Mais très peu importait son apparence. C'était son âme tourmentée qui le malmenait, pas le regard apitoyé de ces larves, de ces insignifiants humains grouillant et braillant contre la lune.
Il s'enfonça un peu plus dans son manteau, les mains gelées. Et tout en marchant, il laissa libre cours à ses pensées. Peut-être n'aurait-il pas dû...
Il n'affectionnait pas particulièrement cette période de l'année, où l'égoïsme caractéristique de l'humain prônait sur la bonté déjà absente de la foule originelle. Mais le vent glacé lui griffa le visage, ce qui confirma son humeur lugubre ...

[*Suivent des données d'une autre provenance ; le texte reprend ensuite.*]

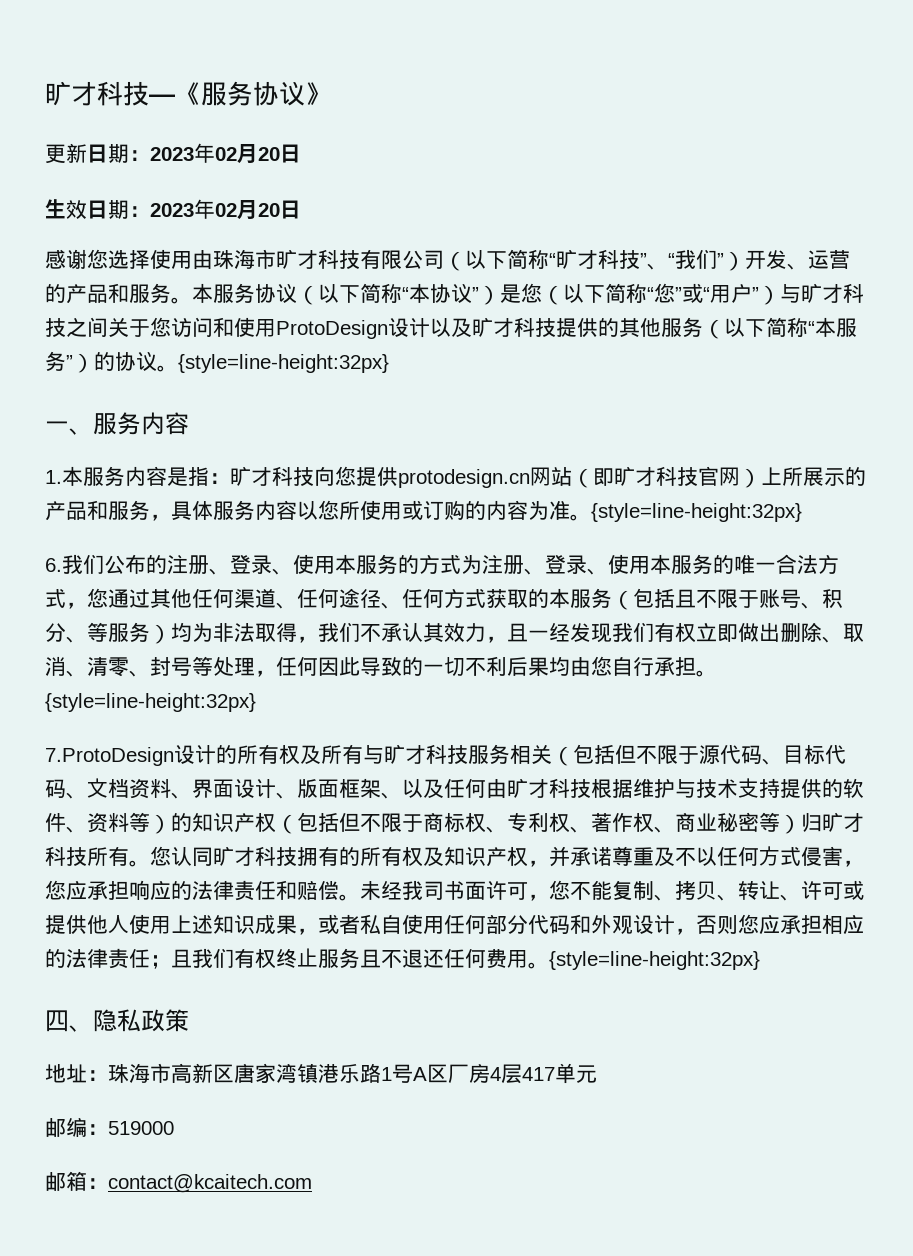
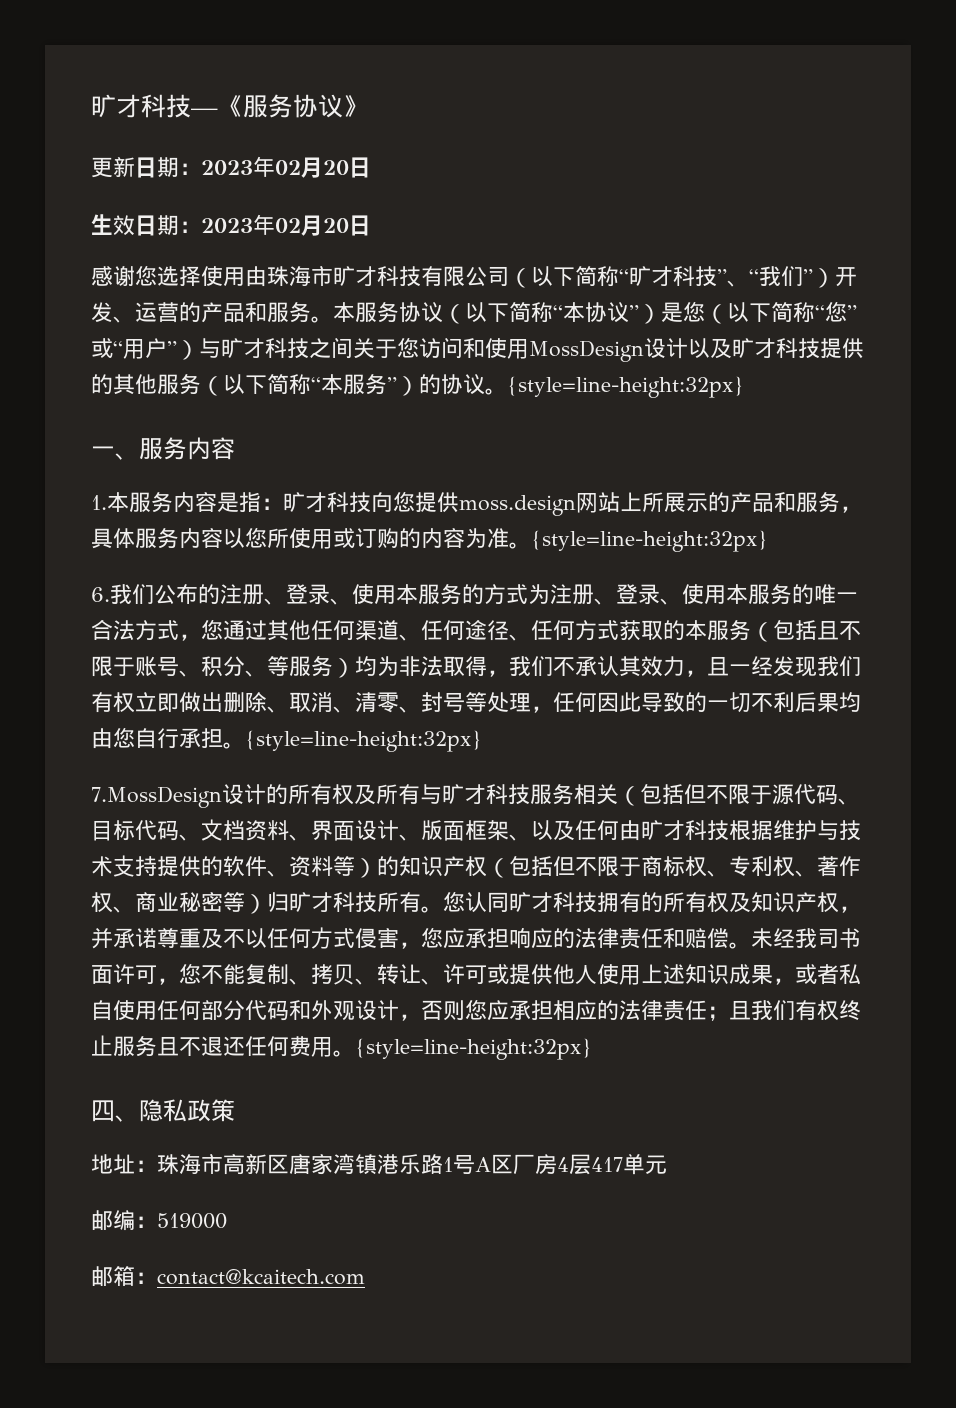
- 本服务协议（以下简称“本协议”）是您（以下简称“您”或“⽤户”）与旷才科技之间关于您访问和使⽤ProtoDesign设计以及旷才科技提供的其他服务（以下简称“本服务”）的协议。
+ 本服务协议（以下简称“本协议”）是您（以下简称“您”或“⽤户”）与旷才科技之间关于您访问和使⽤MossDesign设计以及旷才科技提供的其他服务（以下简称“本服务”）的协议。
- 1.本服务内容是指：旷才科技向您提供protodesign.cn⽹站（即旷才科技官⽹）上所展示的产品和服务，具体服务内容以您所使⽤或订购的内容为准。
+ 1.本服务内容是指：旷才科技向您提供moss.design⽹站上所展示的产品和服务，具体服务内容以您所使⽤或订购的内容为准。
- 7.ProtoDesign设计的所有权及所有与旷才科技服务相关（包括但不限于源代码、⽬标代码、⽂档资料、界⾯设计、版⾯框架、以及任何由旷才科技根据维护与技术⽀持提供的软件、资料等）的知识产权（包括但不限于商标权、专利权、著作权、商业秘密等）归旷才科技所有。
+ 7.MossDesign设计的所有权及所有与旷才科技服务相关（包括但不限于源代码、⽬标代码、⽂档资料、界⾯设计、版⾯框架、以及任何由旷才科技根据维护与技术⽀持提供的软件、资料等）的知识产权（包括但不限于商标权、专利权、著作权、商业秘密等）归旷才科技所有。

Il se demandait comment les Inuits faisaient pour vivre dans le froid de Sibérie, et qu'il serait prêt à abandonner son époque pour arborer fièrement la toge des orateurs dans la Rome Antique, préférant l'atrium aux igloos communautaires. Le gel ne serait alors plus qu'une légende, un mythe, un ancien souvenir qui ne mériterait pas qu'on s'y attarde. D'ailleurs, les frissons qu'il avait ressenti deviendraient sa force, dans laquelle il puiserait son désir d'aller de l'avant : il avait souffert il fut un temps jadis, aujourd'hui, il se leverait et profiterait de cette écrasante journée sous le soleil de plomb. Les éléments ne seraient alors que secondaires, n'affectant que très peu la sérénité dans laquelle son esprit se serait immergé. La saveur grâcieuse de ces journées ordinairement ensoleillées atteindrait son paroxysme, le bonheur infini qui ne demandrait que d'anihiler cette froideur inhospitalière envahissant le monde. Mais il ne connaissait pas les secrets du voyage temporel, aussi abandonna-t-il de suite ces projets. Ses pensées l'amenèrent alors aux barbares venant d'un temps sans âge, bravant la mine fière et arrogante tempêtes et marées, désert et apocalypse par la seule force de la volonté. Il aurait été prêt à abandonner son précieux manteau moderne pour une pile de peaux de bêtes qu'un marchand sans foi ni loi lui aurait cédé. Il n'aurait pas eu à marchander, puisqu'il aurait été fort, craint et admiré. Puis lui vint l'idée saugrenue qu'il ne poserait pas tant de questions sur la chaleur et l'absence de chaleur s'il était né phoque. Absorbé par cette éventualité, il ne prit pas garde à l'affreuse plaque de verglas qui se pavanait nonchalemment sur le trottoir...
Moralité : si nous voulons combattre les éléments, ici le gel, il faut
le faire assis en tailleur, non en
marchant. 
Je vous souhaite de bonnes vacances.